The antihero and the villainous virus
by Megan Smith
Picking a film to watch can often be a difficult task. Luckily, you pretty much know what you’re getting yourself into based on a film’s genre. Romantic comedies are most likely going to be relatively feel-good. Horror flicks make hearts race and viewers cover their eyes. And a movie about HIV and AIDS, an epidemic that hit our community with such force and that continues to negatively impact millions? Probably going to be a downer. I’ll admit, I fell victim to this mentality when approaching Dallas Buyers Club. Boy, was I wrong.

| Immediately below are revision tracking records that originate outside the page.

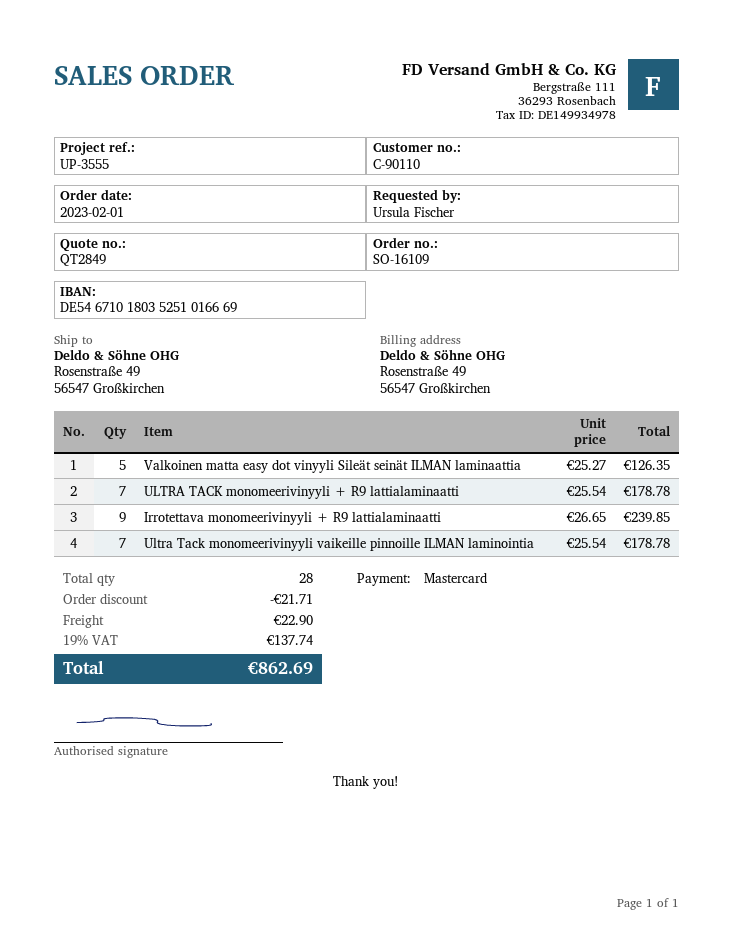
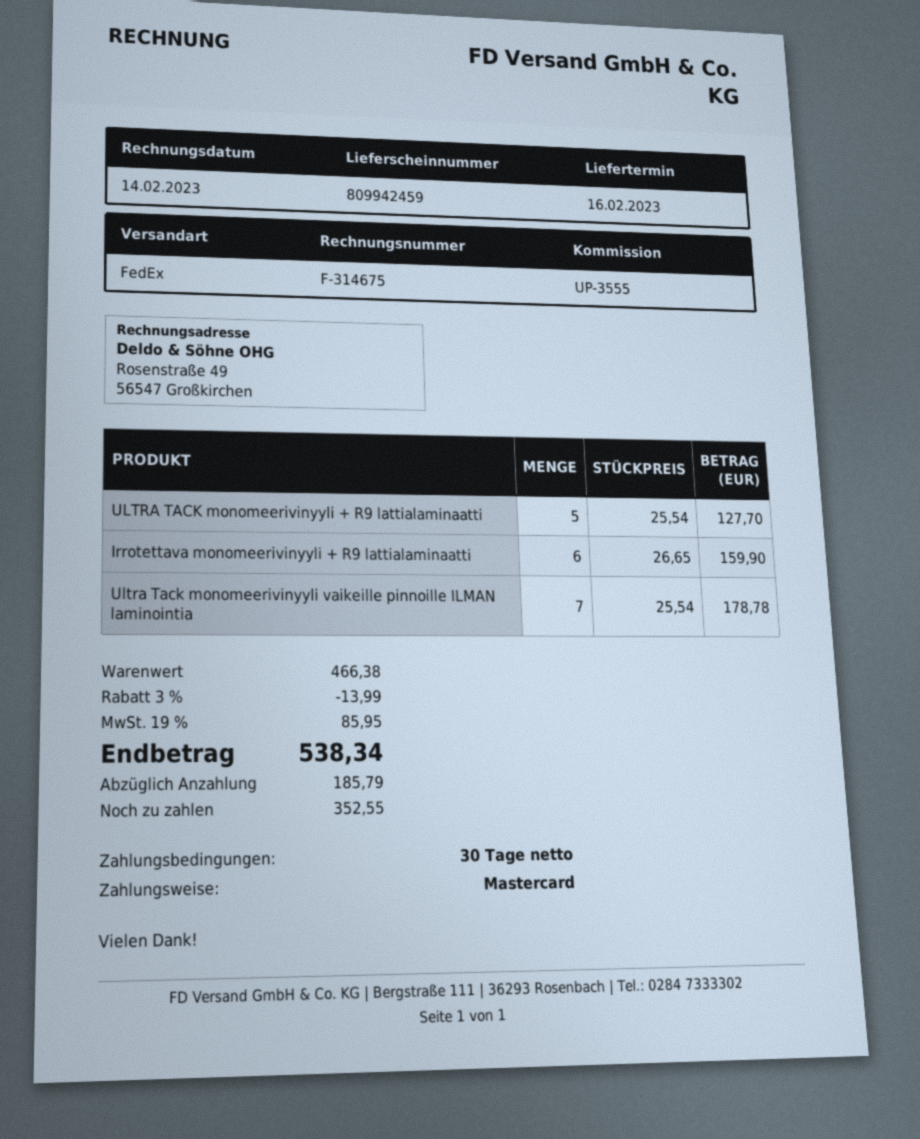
Valkoinen matta easy dot vinyyli Sileät seinät ILMAN laminaattia: 5 x 25.27 = 126.35 -> none
ULTRA TACK monomeerivinyyli + R9 lattialaminaatti: 7 x 25.54 = 178.78 -> 5 x 25.54 = 127.70
Irrotettava monomeerivinyyli + R9 lattialaminaatti: 9 x 26.65 = 239.85 -> 6 x 26.65 = 159.90
discount: 21.71 -> 13.99
shipping: 22.90 -> none
tax: 19% = 137.74 -> 19% = 85.95
total: 862.69 -> 538.34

Directed by Jean-Marc Vallée (The Young Victoria) and based on true events, Dallas Buyers Club presents a story about strength, breaking all the rules, and truly owning life. The film follows Texas cowboy Ron Woodroof (Golden Globe Award-winner Matthew McConaughey), who lives life fast and hard and has a love for drugs, alcohol, and women—usually multiple women each night. His life is turned upside down after he is diagnosed as HIV-positive with a nearly nonexistent T-cell count and given 30 days to live.
Refusing hospitalization, Woodroof takes matters into his own hands. “I prefer to die with my boots on,” he says. Despite trying to hold his macho reputation intact, Woodroof is rejected by his friends and coworkers, as they believe he has the “faggot” disease.
After being refused a spot in an AZT drug research trial—and later finding out the dosage being given to patients is highly toxic to the body—Woodroof finds himself crossing borders to Mexico, where he finds a doctor who prescribes nontoxic vitamins and proteins that are not approved by the FDA but work wonders with treating the symptoms experienced by HIV-positive individuals. Deciding to make some extra cash while helping others like himself to survive, Woodroof loads his car with as much of the medicine as possible with the intent to sell it to folks back in Texas.
Once home, Woodroof forms an unlikely friendship with Rayon (Golden Globe Award-winner Jared Leto), an HIV-positive transwoman who serves as his business partner and liaison to the gay community. Together, they form the Dallas Buyers Club (and, in turn, start a battle with the FDA and IRS), where HIV-positive individuals can purchase monthly memberships that provide them with all the vitamins and proteins they need for “free.”
Dallas Buyers Club proves that even the most closed-minded can have life-altering experiences that change their worldviews for the better. One of the most defining moments of the film occurs when Woodroof runs into one of his old buddies at the grocery store, and puts him in a headlock after he refuses to shake Rayon’s hand. The idea that this once-homophobic rough-and-tough cowboy is now choosing to stand up for a transwoman reinforces the truly dynamic nature of Woodroof’s character.
Despite controversy surrounding both McConaughey and Leto’s speeches at the Golden Globes, their performances in Dallas Buyers Club are astounding and career defining. The film reminds us where we’ve come from, where we’ve yet to go, and what value should really be placed on life and survival. As the movie ends with a still of Woodroof, hand raised toward the sky, riding a bull in the rodeo he loved so dearly, it draws to mind the iconic final imagery of The Breakfast Club—a sense of rebellion and strength that screams, “This is my life. I dare you to try to take it from me.”
Dallas Buyers Club is available from Universal Studios Home Entertainment (universalstudiosentertainment.com).